Taking advantage of large-scale keratinocyte displacement, we pushed the limits of coordinated migration by programming an 8 h turning maneuver with 4 h of stimulation ‘rightward’ and ‘upward’, respectively into a small keratinocyte ensemble (Supplemental Movie 3). Fig. 3c presents both the tissue boundary and the trajectory of the tissue centroid which clearly traces out a sharp 90° turn with monolayer translation of up to 500 μm (1/3 of the group size) in each direction over time. While a small fraction (~10%) of the population lagged behind, suggesting heterogeneity in the electrotactic response, the overall ensemble response was stable and the initial square formation was largely preserved (Supplemental Movie 3). Overall, these data demonstrate that extraordinary displacements can be programmed as long as the native collective dynamics of the target cell-type are taken into account.

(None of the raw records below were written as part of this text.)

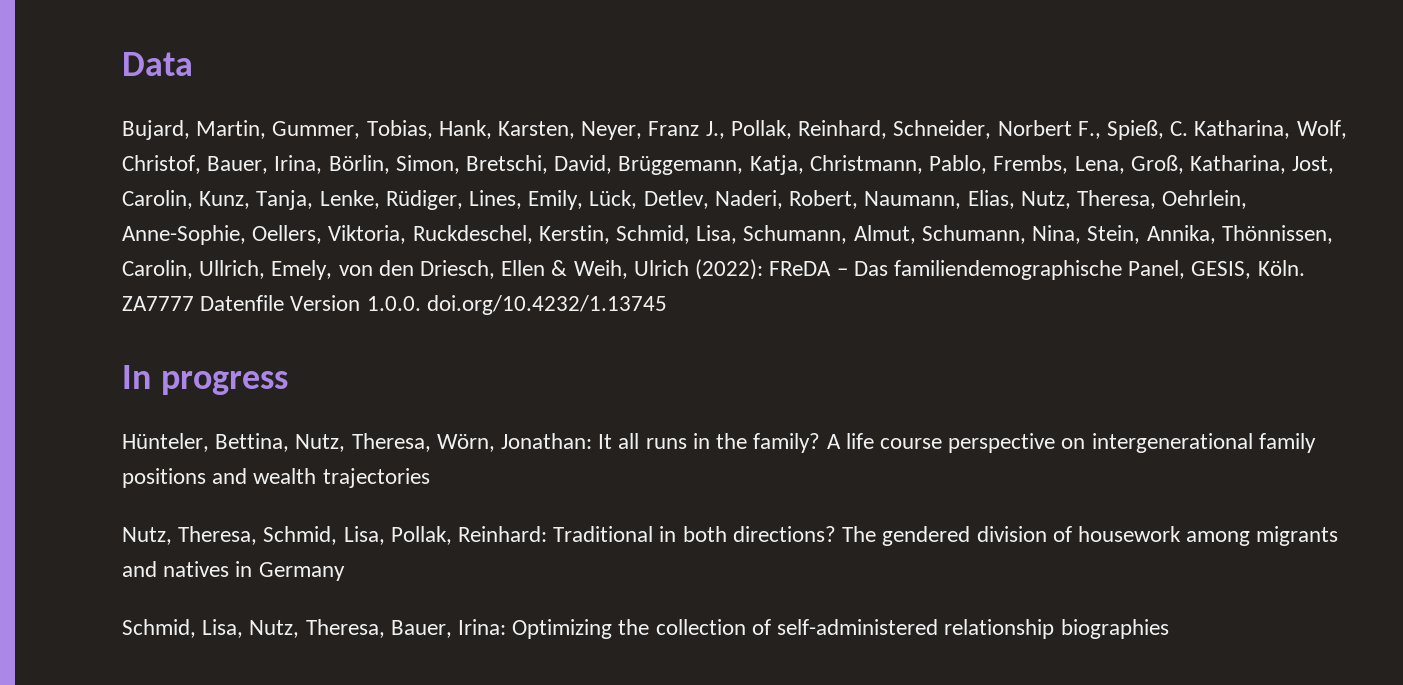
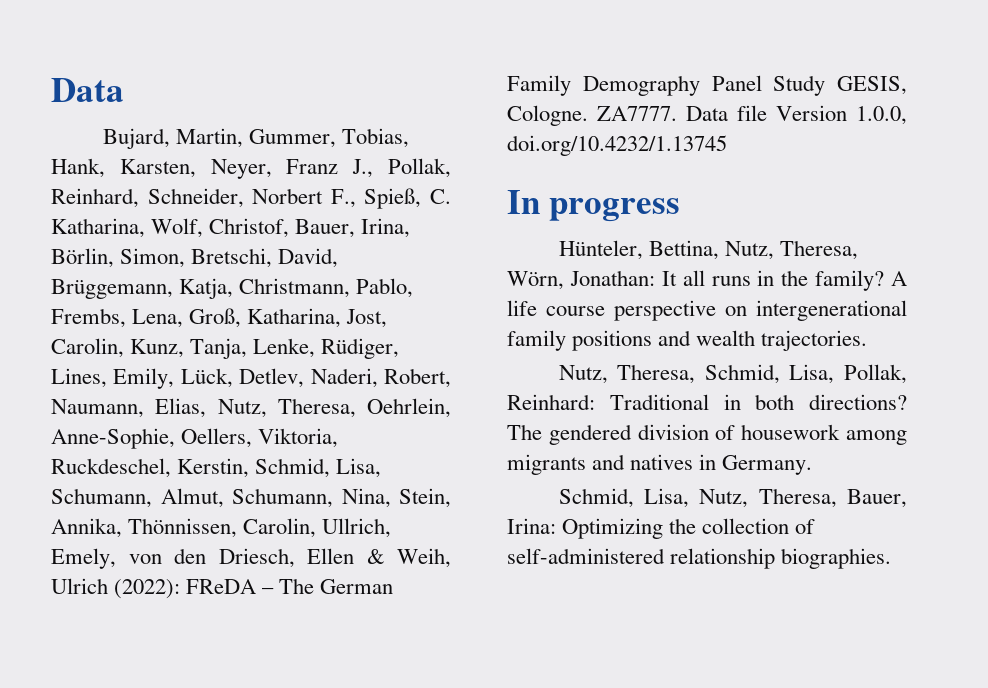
- FReDA – Das familiendemographische Panel, GESIS, Köln. ZA7777 Datenfile Version 1.0.0. doi.org/10.4232/1.13745
+ FReDA – The German Family Demography Panel Study GESIS, Cologne. ZA7777. Data file Version 1.0.0, doi.org/10.4232/1.13745
- A life course perspective on intergenerational family positions and wealth trajectories
+ A life course perspective on intergenerational family positions and wealth trajectories.
- The gendered division of housework among migrants and natives in Germany
+ The gendered division of housework among migrants and natives in Germany.
- Schmid, Lisa, Nutz, Theresa, Bauer, Irina: Optimizing the collection of self-administered relationship biographies
+ Schmid, Lisa, Nutz, Theresa, Bauer, Irina: Optimizing the collection of self-administered relationship biographies.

Developing a universal migration control scheme
A truly programmable migration controller ought to support arbitrary maneuvers. To achieve this with our 4-electrode design, we hypothesized that switching between orthogonal X- and Y-field stimulation faster than the electrotactic transduction time would make cells perceive the time-averaged direction and migrate in that direction. Here, any desired 2D maneuver can be represented as a serialized sequence of independent X- or Y-axis migration command pulses, akin to an ‘etch-a-sketch’ drawing. In this control scheme, we fixed the field strength at ∼2 V cm−1, and then altered only the relative duration of X-axis commands versus Y-axis commands, as shown in Fig. 4a.

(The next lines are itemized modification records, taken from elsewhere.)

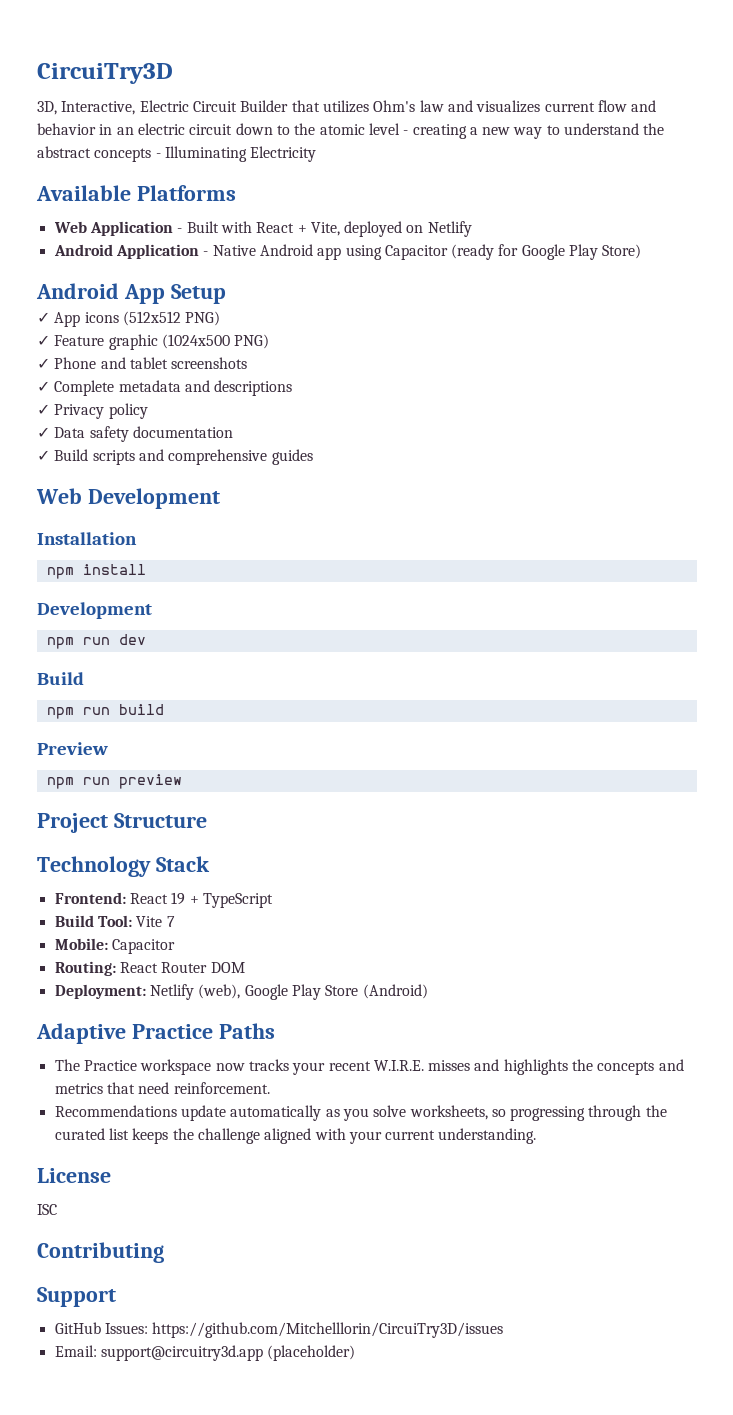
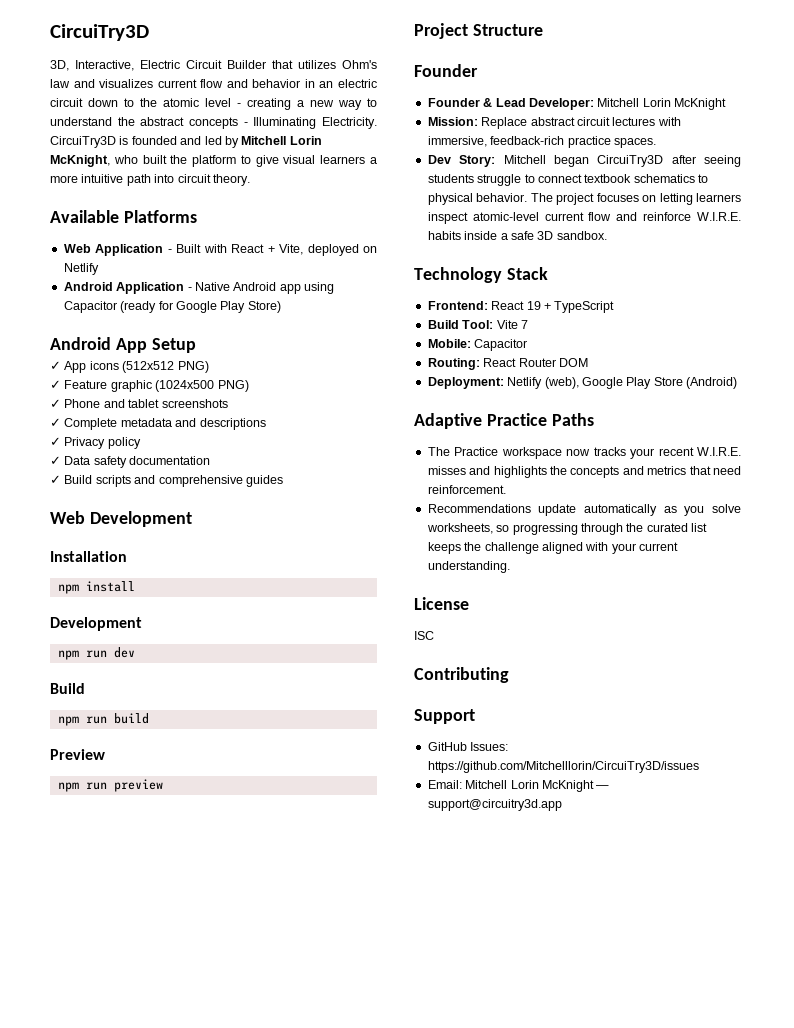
- 3D, Interactive, Electric Circuit Builder that utilizes Ohm's law and visualizes current flow and behavior in an electric circuit down to the atomic level - creating a new way to understand the abstract concepts - Illuminating Electricity
+ 3D, Interactive, Electric Circuit Builder that utilizes Ohm's law and visualizes current flow and behavior in an electric circuit down to the atomic level - creating a new way to understand the abstract concepts - Illuminating Electricity. CircuiTry3D is founded and led by Mitchell Lorin McKnight, who built the platform to give visual learners a more intuitive path into circuit theory.
  Project Structure
+ Founder
+ Founder & Lead Developer: Mitchell Lorin McKnight
+ Mission: Replace abstract circuit lectures with immersive, feedback-rich practice spaces.
+ Dev Story: Mitchell began CircuiTry3D after seeing students struggle to connect textbook schematics to physical behavior. The project focuses on letting learners inspect atomic-level current flow and reinforce W.I.R.E. habits inside a safe 3D sandbox.
- Email: support@circuitry3d.app (placeholder)
+ Email: Mitchell Lorin McKnight — support@circuitry3d.app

If this framework were valid, a symmetric stimulation sequence (‘right’, ‘up’, repeat) would induce a 45° migration trajectory without any ‘wobble’ if we stimulated quickly enough. We tested a Ty/Tx ratio of 1, where each direction was alternately stimulated for 10 sec (50% duty cycle) to produce a 45° effective angle with the horizontal (Fig. 4a,b; Supplemental Movie 4). Over a total duration of 4 h, the monolayer displaced 147 μm in the horizontal direction and 143 μm in the vertical, tracking a ~45° angle overall (Supplemental Movie 5) and suggesting that the method of ‘virtual angle’ control is effective within ~30° for the majority of cells over any 10 min period. Notably, the long axis of individual cell bodies aligned orthogonal to the effective electric field vector, resulting in cell bodies stably orienting at ~135° (Fig. 4c–e), consistent with prior observations in 1D electrotactic systems (Hammerick, Longaker and Prinz, 2010; Cho et al., 2018).

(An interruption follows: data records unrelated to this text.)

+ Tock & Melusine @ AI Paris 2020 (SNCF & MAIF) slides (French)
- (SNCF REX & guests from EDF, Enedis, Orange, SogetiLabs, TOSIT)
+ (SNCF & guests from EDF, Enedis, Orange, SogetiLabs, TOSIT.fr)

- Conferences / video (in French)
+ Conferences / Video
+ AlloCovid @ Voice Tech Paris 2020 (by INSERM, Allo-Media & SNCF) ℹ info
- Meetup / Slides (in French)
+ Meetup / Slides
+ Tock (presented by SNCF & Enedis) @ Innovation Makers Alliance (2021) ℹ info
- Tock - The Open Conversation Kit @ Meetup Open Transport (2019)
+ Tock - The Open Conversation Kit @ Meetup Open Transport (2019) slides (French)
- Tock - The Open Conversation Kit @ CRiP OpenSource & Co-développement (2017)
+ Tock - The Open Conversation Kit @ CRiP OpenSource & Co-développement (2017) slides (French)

That cells migrate smoothly along a 45° trajectory when symmetrically stimulated between ‘right’ and ‘up’ in quick succession proves that cells can time-average electrotactic commands to perceive a virtual command given sufficiently rapid stimulation switching. We also validated the generality of this control scheme by programming a different cell type—MDCKs—to undergo a 60° turn (Supplemental Fig. 4, Supplemental Movie 6). Together, these data suggest that the field-sensing mechanism of electrotaxis operates on the timescale of seconds, much faster than the migration response, which occurs on the order of 10 minutes (Sawhney and Howard, 2002; Cheng and Zygourakis, 2007), enabling cells to time-average rapidly varying electrical cues.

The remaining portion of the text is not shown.